Я уже достал серебряную походную фляжку, и мы прихлебывали «Чивас» из пластмассового стаканчика для полоскания рта, спорили и рисовали наброски, пытаясь угадать, в какой секции корпуса «Утренней зари» находились пять ящиков, как раскололся фрегат и какую его часть швырнуло в заводь, а какая осталась за рифом.
Я сделал эскизы десятка возможных вариантов, набросал минимальный список снаряжения для экспедиции и расширял его, вспоминая то об одном, то о другом, да и Шерри иной раз давала толковые советы.
Я совсем забыл, что она, по всей видимости, первоклассная ныряльщица, но во время разговора все встало на свои места, и теперь, когда я понимал, что в этом путешествии она будет не просто пассажиром, моя к ней симпатия начала сплетаться с профессиональным уважением, а взволнованное настроение и чувство товарищества кульминировали в крещендо физического влечения.
Бледные гладкие щеки Шерри раскраснелись от возбуждения; мы плечом к плечу склонились над устланным бумагами ковром, она с улыбкой повернулась ко мне, чтобы что-то сказать, и дразнящие огоньки ее голубых глаз оказались в нескольких дюймах от моего лица. И тут вдруг все на свете золотые троны и легендарные бриллианты отошли на второй план, когда мы оба прочувствовали настроение момента и с бесстыдным рвением занялись друг другом, пожираемые сиюминутной лихорадкой, не вставая с пола, прямо на чертежах «Утренней зари» – что, наверное, стало счастливейшими мгновениями этого невезучего фрегата.
Когда я наконец перенес ее на кровать и наши тела слились воедино под стеганым одеялом, оказалось, что вся моя амурная акробатика, предшествовавшая встрече с этой женщиной, не имела никакого смысла: то, что я чувствовал, вырвалось за границы плотских утех в пределы духа – и если это была не любовь, то мне, наверное, не дано понять, что такое любовь.
Сиплый голос мой дрожал от изумления, когда я пытался объяснить все это Шерри, а она тихо лежала у меня на груди, выслушивая слова, которых я прежде не говорил ни одной женщине, а когда я умолк, стиснула меня в объятиях. Очевидно, то был приказ продолжать, и я снова заговорил, и не унимался, пока мы не уснули.
Если смотреть с воздуха, очертаниями Сент-Мэри напоминает странное существо из океанской пучины: сплюснутое деформированное тело с обрубками грудных, спинных и хвостовых плавников в самых произвольных местах и непропорционально огромная пасть.

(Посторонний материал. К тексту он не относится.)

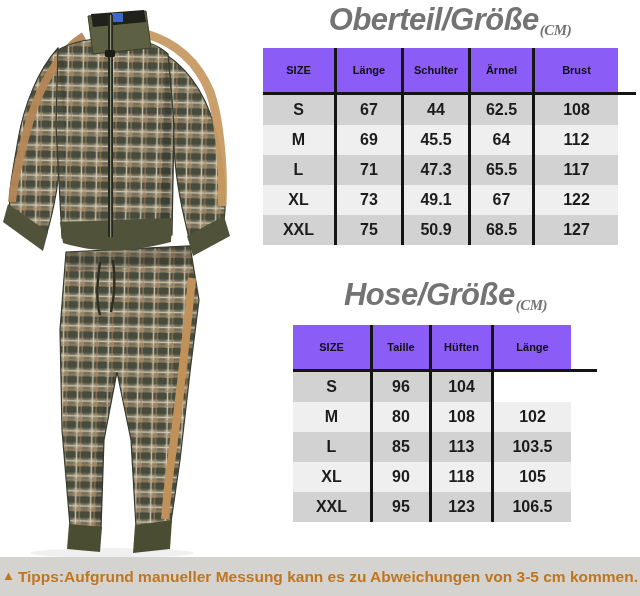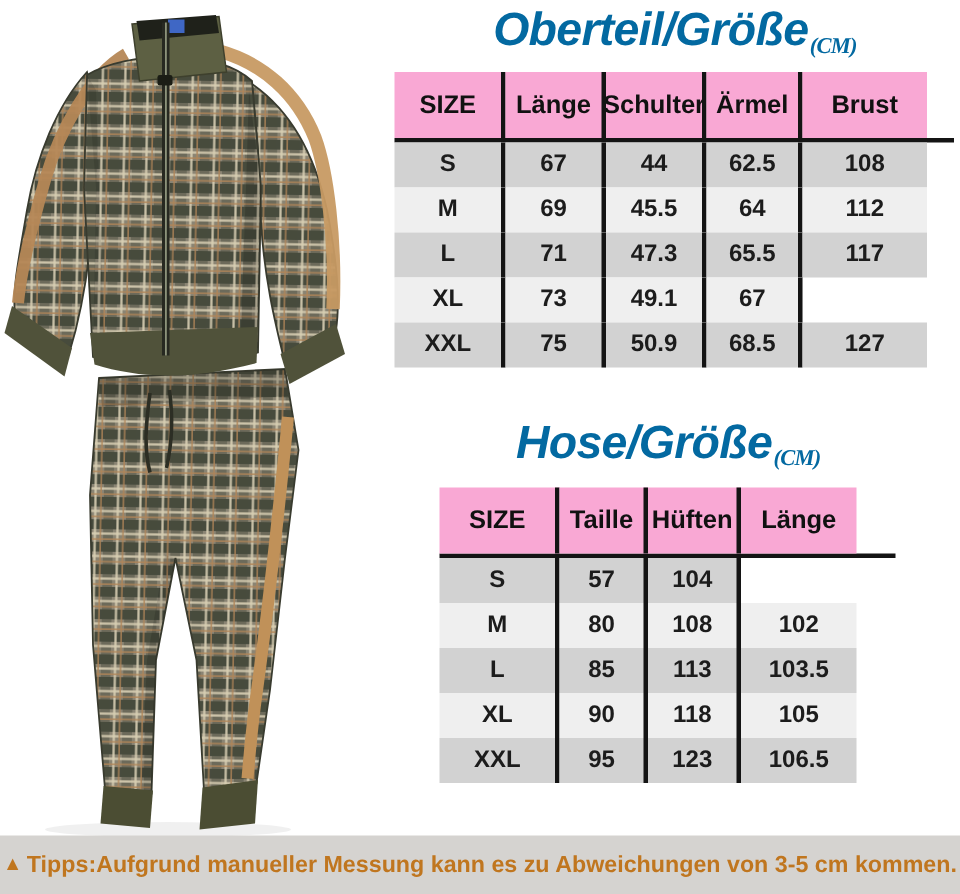"Oberteil/Größe(CM)" .sec-title { color: #0369a1 -> #737373 }
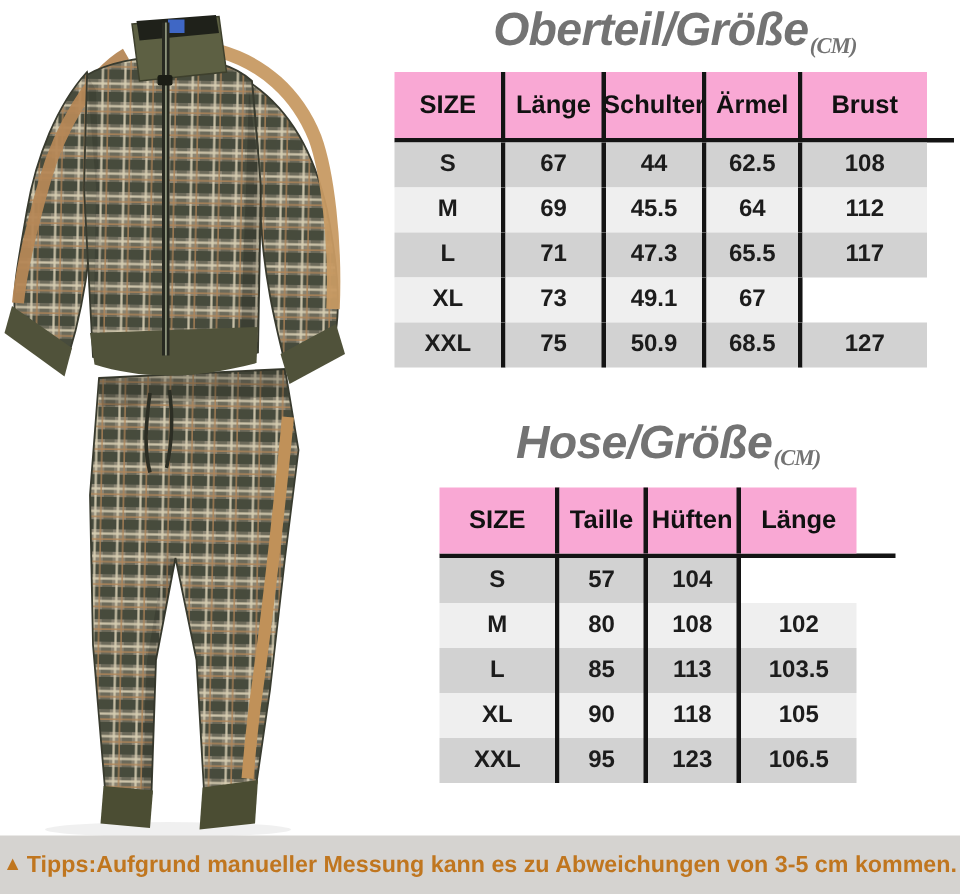"SIZE" .thead .cell { background: #f9a8d4 -> #8b5cf6; font-size: 17px -> 11px }
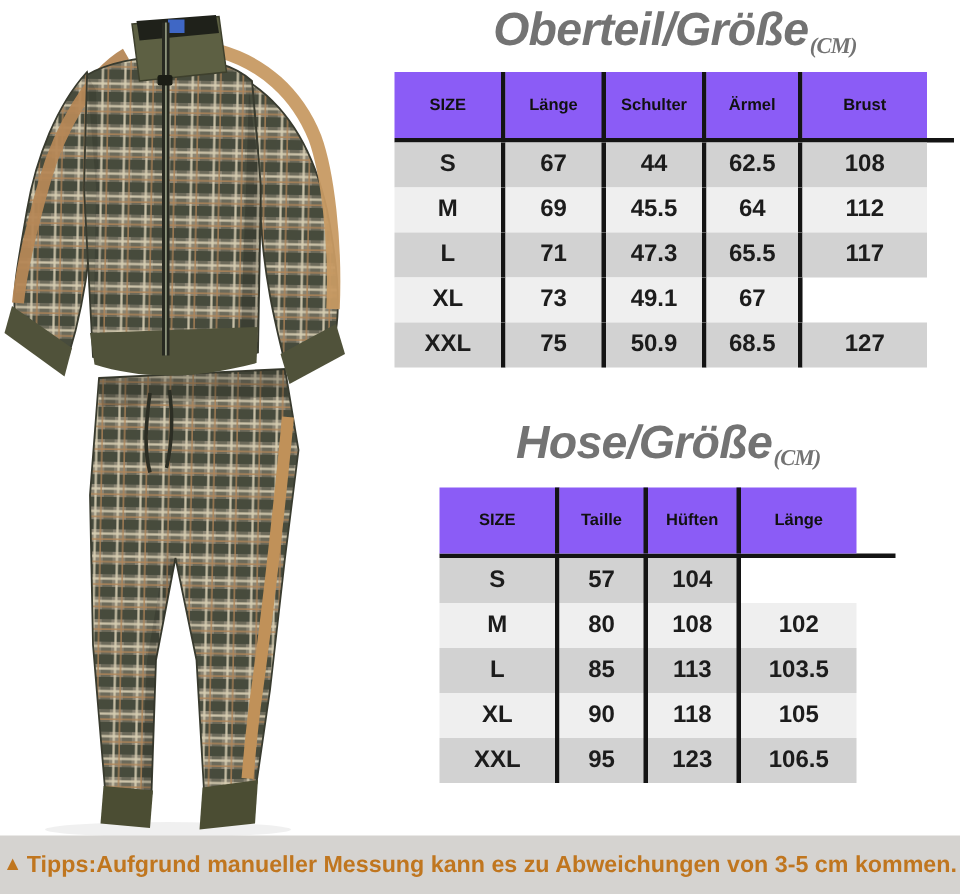"122" div.cell { html: none -> <div>122</div> }
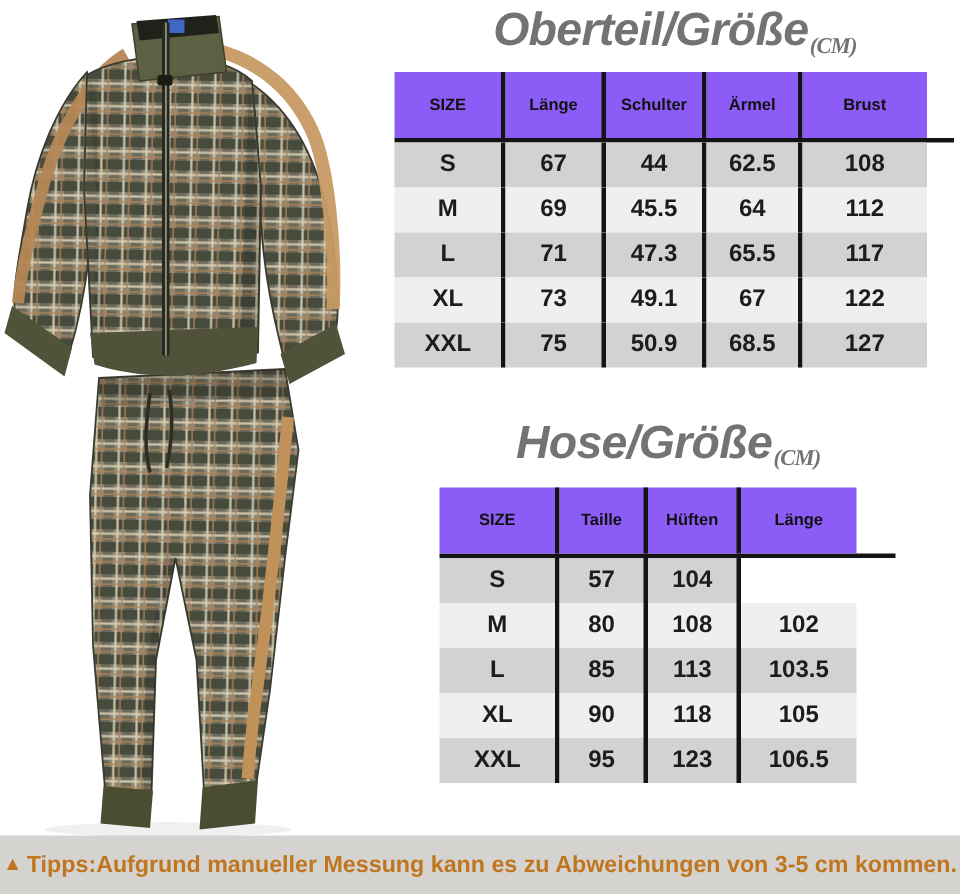"57" div.cell { text: 57 -> 96 }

Пасть – это Гранд-Харбор, а город уютно гнездится в области челюстного сустава, и железные крыши сверкают сигнальными зеркалами из-за темно-зеленого покрова густой растительности. Самолет сделал круг над островом, радуя пассажиров панорамным видом на белоснежные пляжи и воду – столь прозрачную, что все замысловатые подробности коралловых рифов проступали из глубин масштабным сюрреалистическим полотном.
Шерри прижалась носом к круглому оргстеклу иллюминатора и даже вскрикнула от восхищения, когда «Фоккер-френдшип», сбрасывая высоту, пролетел над ананасовыми плантациями, а работавшие на них женщины отвлеклись от трудов и задрали головы. После приземления самолет вырулил к крошечному зданию аэропорта, украшенному билбордом с надписью: «Остров Сент-Мэри – жемчужина Индийского океана», под которым нас ожидали еще две жемчужины.
Я заранее дал телеграмму Чабби, и они с Анджело явились нас встречать. Анджело подбежал к ограждению, обнял меня, выхватил сумку, и я представил ему Шерри, после чего поведение моего юного друга изменилось самым радикальным образом, потому что на острове существует мерило женской красоты, преобладающее над остальными: даже самая косоглазая и кривозубая девушка, обладающая «чистой» кожей, соберет вокруг себя орды ухажеров. Чистая – это не про прыщики, а про цвет, а кожа Шерри была одной из чистейших, что когда-либо видели на острове.
Пожимая ей руку, Анджело впал было в кататонический ступор, но быстро пришел в себя, вернул мне сумку и забрал ручную кладь у Шерри, после чего поплелся за ней верным псом, отставая на несколько шагов, не сводя с нее восхищенного взгляда и сверкая улыбкой всякий раз, когда она поглядывала в его сторону. Короче говоря, не успела Шерри ступить на остров, как тут же обзавелась преданным рабом.
Чабби выступил нам навстречу с большим достоинством, наморщив лицо в небывало хмурой гримасе, огромный и неподвластный времени, словно гранитный утес. Забрал мою ладонь в громадный мозолистый кулак и проворчал что-то насчет того, как он рад меня видеть.